Santoro, Frankland, Richards, 2016

Summary

The research question the authors answered was whether by shifting from an episodic to a “schematic”, or gist-like, memory system, a reinforcement learning agent could learn to achieve its goals in a dynamic environment. The authors focused on 2D navigation tasks where the reward locations constantly changed, such that new reward locations were correlated in the short-term but where independent and sampled from a stable distribution in the long-term. I found it interesting that the authors claimed the real world is like this, and consequentially they staked a lot of the significance of their work on this fact.

The main conclusion they came to was that given the existence of a stable long-term distribution for reward location (or whatever random variable the agent is concerned with estimating a distribution for), the optimal strategy for an agent is to shift from utilizing episodic to schematic memories slowly.

The authors implemented their agent using a novel neural network architecture that consisted of, in general, an episodic memory system, a schematic memory system, a critic to generate a TD-error.

The episodic memory system was:

  • a spatial encoder which took in the (x,y)-pair of the current location of the agent,
  • an autoencoder implemented as a 3-layer recurrent network
  • a network of place field units

The output of the spatial encoder fed into the autoencoder, and the output of this fed into the place cells. “Retrieving” memory from the place cells was implemented as a fully-connected sigmoid layer.

The use of place field units was quite interesting; the idea behind this was to learn to associate activation patterns of place cells with specific locations within the environment where rewards were recently found.

The schematic memory was implemented as a Restricted Boltzman Machine. The first layer was a direct projection of the place cells from the episodic network. The ultimate goal of the RBM was to learn a general statistical model of the reward locations. It was trained in an offline manner (i.e., while the agent was “at rest” between trials) by using random activity in the spatial encoder, and propagating that through to the RBM. This was curious, but apparently since they also had added a TD-prediction error to the episodic system via a critic, this was more biologically plausible than iid sampling from the episodic memory.

The agent has a parameter that controls how much it mixes its episodic and schematic memories; the resultant “mixed” memory then influences action-selection.

Future Directions

How would this compare with an LSTM- literally, a Long Short-Term Memory neural network?
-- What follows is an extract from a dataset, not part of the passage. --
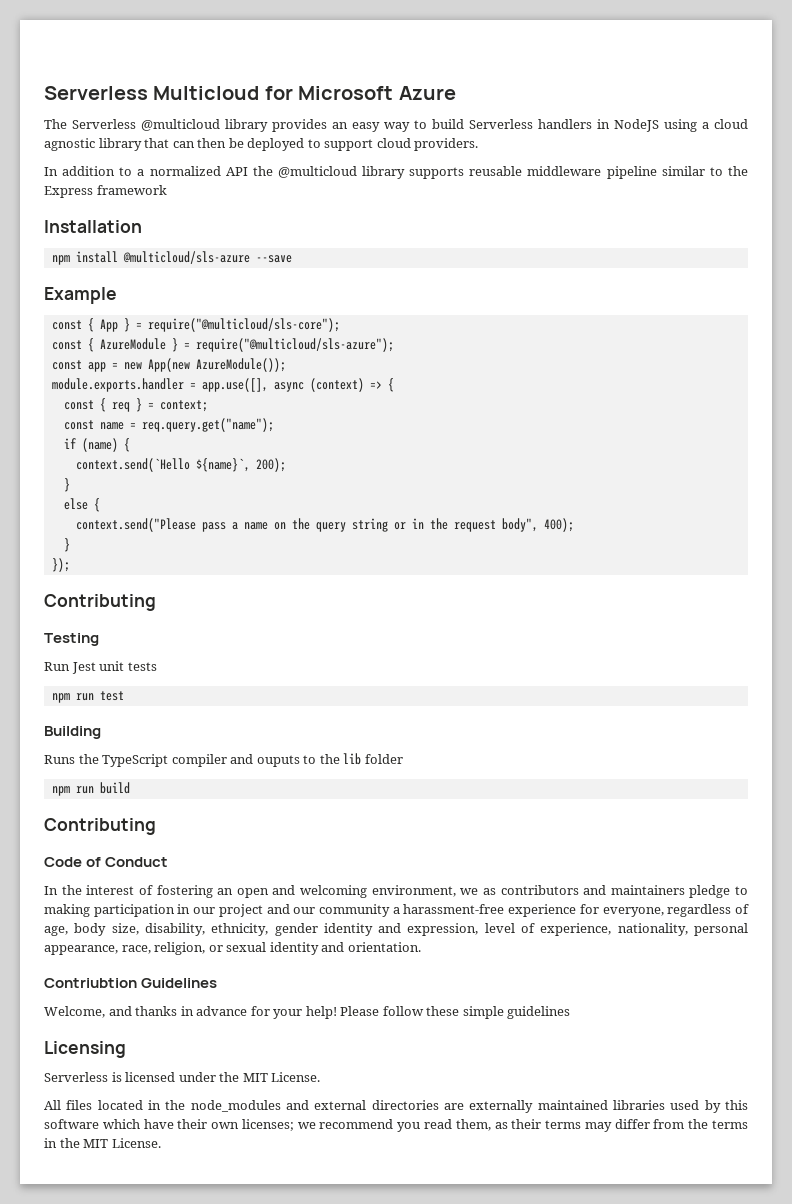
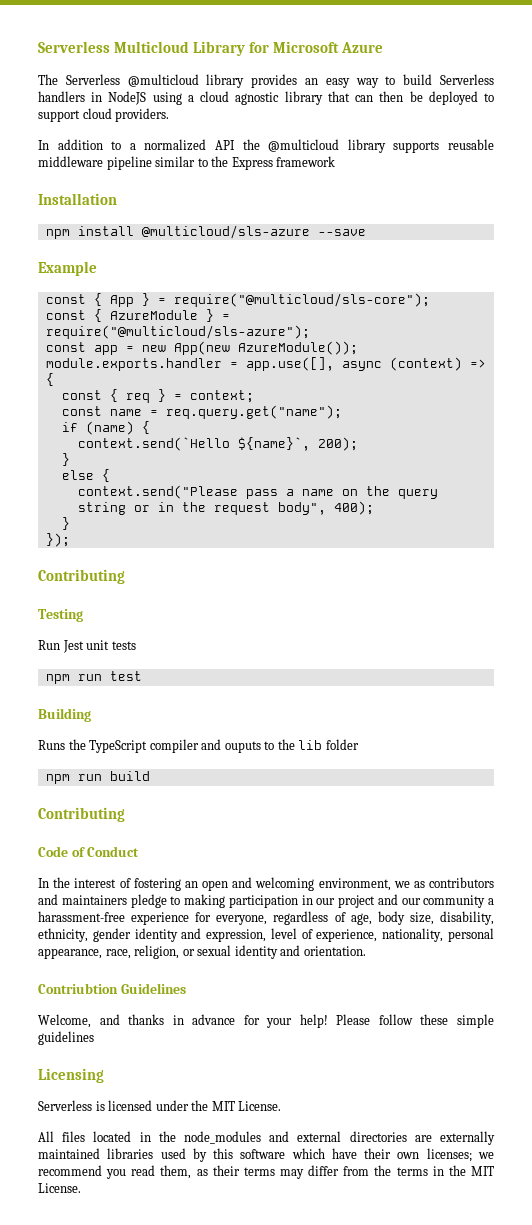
- Serverless Multicloud for Microsoft Azure
+ Serverless Multicloud Library for Microsoft Azure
Can an LSTM learn to adapt to environments with with both short-term and long-term statistical patterns like this?

We’re seeing a shift towards more complex RL environments that this could be applied to; for example, 3D navigation tasks where there are multiple goals that could potentially move over time.

Perhaps this could also be applied to modeling of the dynamic behavior of other agents in a multi-agent setting?

Cool use of unsupervised learning to enhance RL!